Jesus said his only command is "love " (John 13)
which has been interpreted collectively as weak willed performance art, 
a hippy dippy flower trip, 
something so shallow self centered, full of Satan and tied to sexuality
 that even Charlie Manson's girls were dead into LOVE...

whereas the reality is that what Jesus was commanding 
was the hardest and most impossible thing we could possibly try to do. 
TOV,  good, kindness, love.... even when they are nailing you to a tree,
 stoning you to death in the street, throwing you in the ovens.
 Do TOV said Jesus regardless of what they do. 

He also said if we enter a place 
where the people are so immune to TOV that you can make no dent
you should shake the sand from your sandals and split, (Matthew 10)

further he told us only those who have endurance can accomplish this TOV doing


Other than that, he never offered any other solution or instruction. 
No revolutionary plan, no practical guideline,
 no government policies or social services,  
no political or secular solution.
 Just TOV. Go do TOV.  And endure to the end.

So we go.
And there's the Ha Satan, (literally translates from Hebrew as THE ADVESARY)
Satan! our old friend, the author of almost everything we "love", 
deeply woven into everything earthly surrounding us, 

sympathy for the devil if you please... 
We do sympathize, we love him, we don't even know we love him, 
today more that ever he is an all encompassing presence in our daily lives 
so fully integrated as to go unnoticed.
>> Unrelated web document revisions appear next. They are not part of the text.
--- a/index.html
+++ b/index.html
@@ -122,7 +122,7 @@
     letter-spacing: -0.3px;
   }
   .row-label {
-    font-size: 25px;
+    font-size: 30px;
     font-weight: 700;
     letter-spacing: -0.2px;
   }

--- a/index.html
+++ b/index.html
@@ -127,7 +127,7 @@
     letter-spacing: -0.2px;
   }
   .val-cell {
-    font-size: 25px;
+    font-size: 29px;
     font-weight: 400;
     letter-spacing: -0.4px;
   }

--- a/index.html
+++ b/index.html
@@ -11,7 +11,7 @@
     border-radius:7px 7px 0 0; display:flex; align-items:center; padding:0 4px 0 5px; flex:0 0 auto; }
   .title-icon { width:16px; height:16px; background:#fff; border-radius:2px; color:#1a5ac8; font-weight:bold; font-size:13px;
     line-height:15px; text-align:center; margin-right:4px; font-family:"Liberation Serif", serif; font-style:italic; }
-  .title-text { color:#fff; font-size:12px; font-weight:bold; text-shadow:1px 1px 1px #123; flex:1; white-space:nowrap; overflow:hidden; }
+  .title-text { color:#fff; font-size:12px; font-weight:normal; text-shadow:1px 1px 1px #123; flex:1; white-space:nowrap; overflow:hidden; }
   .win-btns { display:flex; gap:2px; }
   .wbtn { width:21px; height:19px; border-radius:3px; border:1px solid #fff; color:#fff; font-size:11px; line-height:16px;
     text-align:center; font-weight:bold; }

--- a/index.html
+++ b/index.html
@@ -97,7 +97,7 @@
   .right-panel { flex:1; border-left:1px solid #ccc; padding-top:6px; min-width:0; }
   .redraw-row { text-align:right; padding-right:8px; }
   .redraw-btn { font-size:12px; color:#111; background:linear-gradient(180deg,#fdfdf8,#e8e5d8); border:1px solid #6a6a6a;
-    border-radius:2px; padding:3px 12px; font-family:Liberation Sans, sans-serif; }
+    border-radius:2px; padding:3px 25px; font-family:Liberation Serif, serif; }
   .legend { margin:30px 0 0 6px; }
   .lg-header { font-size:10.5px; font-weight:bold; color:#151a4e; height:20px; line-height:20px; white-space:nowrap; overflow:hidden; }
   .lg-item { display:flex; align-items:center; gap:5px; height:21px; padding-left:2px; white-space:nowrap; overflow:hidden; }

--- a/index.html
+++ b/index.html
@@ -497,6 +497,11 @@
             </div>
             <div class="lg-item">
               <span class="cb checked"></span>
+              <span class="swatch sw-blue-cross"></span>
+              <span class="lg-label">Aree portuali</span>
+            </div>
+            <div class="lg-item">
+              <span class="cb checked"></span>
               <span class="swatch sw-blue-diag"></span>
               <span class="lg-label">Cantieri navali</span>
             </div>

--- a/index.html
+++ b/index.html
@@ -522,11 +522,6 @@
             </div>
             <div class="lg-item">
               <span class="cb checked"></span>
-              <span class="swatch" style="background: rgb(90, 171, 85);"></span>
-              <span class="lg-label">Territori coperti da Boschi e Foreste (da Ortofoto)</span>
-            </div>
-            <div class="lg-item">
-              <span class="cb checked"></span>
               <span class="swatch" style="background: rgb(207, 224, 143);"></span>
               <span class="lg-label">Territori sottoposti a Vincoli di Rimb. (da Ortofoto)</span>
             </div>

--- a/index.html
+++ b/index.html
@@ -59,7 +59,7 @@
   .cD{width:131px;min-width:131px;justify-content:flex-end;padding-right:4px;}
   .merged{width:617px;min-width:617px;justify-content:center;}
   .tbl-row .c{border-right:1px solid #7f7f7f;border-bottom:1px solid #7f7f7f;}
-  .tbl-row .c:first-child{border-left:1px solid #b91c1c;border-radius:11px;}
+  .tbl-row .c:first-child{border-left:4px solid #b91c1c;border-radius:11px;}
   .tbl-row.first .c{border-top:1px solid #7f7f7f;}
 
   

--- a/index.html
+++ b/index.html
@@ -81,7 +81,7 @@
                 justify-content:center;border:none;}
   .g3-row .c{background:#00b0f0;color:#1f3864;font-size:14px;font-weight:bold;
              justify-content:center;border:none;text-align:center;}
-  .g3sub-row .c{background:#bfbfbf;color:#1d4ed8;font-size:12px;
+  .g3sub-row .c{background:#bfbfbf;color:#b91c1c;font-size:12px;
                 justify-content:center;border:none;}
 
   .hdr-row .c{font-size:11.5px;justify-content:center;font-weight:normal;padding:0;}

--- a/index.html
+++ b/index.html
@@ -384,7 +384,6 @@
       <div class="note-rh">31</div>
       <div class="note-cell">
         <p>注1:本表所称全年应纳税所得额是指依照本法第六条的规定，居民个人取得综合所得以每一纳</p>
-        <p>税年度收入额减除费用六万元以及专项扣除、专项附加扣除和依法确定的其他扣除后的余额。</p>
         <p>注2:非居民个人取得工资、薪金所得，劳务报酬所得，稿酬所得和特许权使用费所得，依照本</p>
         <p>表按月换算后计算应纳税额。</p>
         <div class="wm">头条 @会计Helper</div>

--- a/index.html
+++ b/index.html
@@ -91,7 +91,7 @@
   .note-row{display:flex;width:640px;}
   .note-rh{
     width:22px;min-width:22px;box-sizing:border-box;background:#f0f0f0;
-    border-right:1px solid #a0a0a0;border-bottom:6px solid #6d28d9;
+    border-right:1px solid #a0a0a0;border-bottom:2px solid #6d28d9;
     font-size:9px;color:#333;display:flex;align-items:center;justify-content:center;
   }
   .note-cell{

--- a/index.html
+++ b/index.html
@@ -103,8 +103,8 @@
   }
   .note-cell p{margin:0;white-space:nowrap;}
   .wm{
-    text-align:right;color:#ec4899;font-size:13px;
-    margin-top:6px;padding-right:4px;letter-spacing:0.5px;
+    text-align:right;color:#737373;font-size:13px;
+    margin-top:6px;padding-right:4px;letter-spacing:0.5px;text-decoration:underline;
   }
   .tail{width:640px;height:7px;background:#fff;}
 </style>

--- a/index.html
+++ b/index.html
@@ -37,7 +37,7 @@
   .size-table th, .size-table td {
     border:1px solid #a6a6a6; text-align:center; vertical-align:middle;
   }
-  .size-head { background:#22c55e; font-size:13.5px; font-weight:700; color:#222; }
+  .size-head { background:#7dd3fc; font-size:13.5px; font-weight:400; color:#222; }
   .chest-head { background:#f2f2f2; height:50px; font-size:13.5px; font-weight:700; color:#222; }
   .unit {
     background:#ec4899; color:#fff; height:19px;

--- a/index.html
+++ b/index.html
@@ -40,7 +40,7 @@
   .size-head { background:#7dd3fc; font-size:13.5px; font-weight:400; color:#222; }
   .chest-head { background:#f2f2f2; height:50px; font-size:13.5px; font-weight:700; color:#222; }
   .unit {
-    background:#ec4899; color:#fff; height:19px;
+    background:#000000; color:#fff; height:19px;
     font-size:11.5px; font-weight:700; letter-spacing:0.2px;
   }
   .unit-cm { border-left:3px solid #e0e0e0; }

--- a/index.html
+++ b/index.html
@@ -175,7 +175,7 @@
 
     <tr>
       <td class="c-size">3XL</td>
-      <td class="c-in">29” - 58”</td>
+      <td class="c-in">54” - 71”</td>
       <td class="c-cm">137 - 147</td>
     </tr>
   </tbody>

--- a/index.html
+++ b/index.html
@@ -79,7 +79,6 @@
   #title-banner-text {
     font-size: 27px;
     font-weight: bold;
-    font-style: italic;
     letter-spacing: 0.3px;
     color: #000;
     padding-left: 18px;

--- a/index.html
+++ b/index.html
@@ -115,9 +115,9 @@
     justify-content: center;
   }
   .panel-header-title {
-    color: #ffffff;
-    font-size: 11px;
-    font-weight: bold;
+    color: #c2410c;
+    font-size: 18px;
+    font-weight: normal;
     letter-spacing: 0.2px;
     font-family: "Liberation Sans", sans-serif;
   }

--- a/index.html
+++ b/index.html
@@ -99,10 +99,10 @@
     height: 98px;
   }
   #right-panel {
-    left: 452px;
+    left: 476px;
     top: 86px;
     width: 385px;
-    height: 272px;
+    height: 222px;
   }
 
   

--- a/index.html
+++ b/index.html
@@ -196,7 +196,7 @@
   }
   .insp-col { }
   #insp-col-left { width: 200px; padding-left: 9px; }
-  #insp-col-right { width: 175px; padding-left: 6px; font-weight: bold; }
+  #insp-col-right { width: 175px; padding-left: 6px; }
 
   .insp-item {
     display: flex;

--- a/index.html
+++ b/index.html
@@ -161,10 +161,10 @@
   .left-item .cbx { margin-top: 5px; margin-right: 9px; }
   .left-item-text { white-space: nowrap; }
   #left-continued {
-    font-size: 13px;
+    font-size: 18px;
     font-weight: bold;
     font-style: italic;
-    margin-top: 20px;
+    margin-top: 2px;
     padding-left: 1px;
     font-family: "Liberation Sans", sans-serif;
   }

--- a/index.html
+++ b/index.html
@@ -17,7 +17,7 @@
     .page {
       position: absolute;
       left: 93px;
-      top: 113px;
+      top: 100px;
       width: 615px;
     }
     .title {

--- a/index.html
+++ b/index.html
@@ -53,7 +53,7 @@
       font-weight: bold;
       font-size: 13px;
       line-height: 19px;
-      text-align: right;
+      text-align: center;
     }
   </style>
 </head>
Our silent partner. 
Our groomer, our abuser. 
Our "Love" is full of the Ha Satan. 

How to do TOV then 
when we have been groomed to be the lovers of Ha Satan
 and are completely immersed in his world?
How to do TOV when we don't even know what TOV is?

You are surrounded in life by people that you "love"
 and that ostensibly  "love" you. 
Husbands, wives, parents, children, brothers, sisters, friends. 
They all say they love you
 and they believe that they love you. 
You say you love them, and believe you love them too.

 Proof or expressions of that love 
are largely tied up in appearances
and the acquisition of "things",  emotional or material
 which the lover and the loved each respectively perceive as "expected"

But that love is not the TOV, not the "love" that Jesus commanded us to do.
That love is full of the SELF, full of conditions and needs,
full of distorted expectations, 
full of shit.

How to do TOV at all then,
as unwilling unconscious lovers of  Ha Satan ourselves,
among the unwitting and willing lovers of Ha Satan 
who will not thank us for our TOV 
no, they will eat our TOV, spit it out in our faces 
and then nail us to the nearest tree.

It's impossible. 
But we have to try. It's the only direction we have been given.

We can not do it out of our own powers, 
which is where the negating of self thing comes in.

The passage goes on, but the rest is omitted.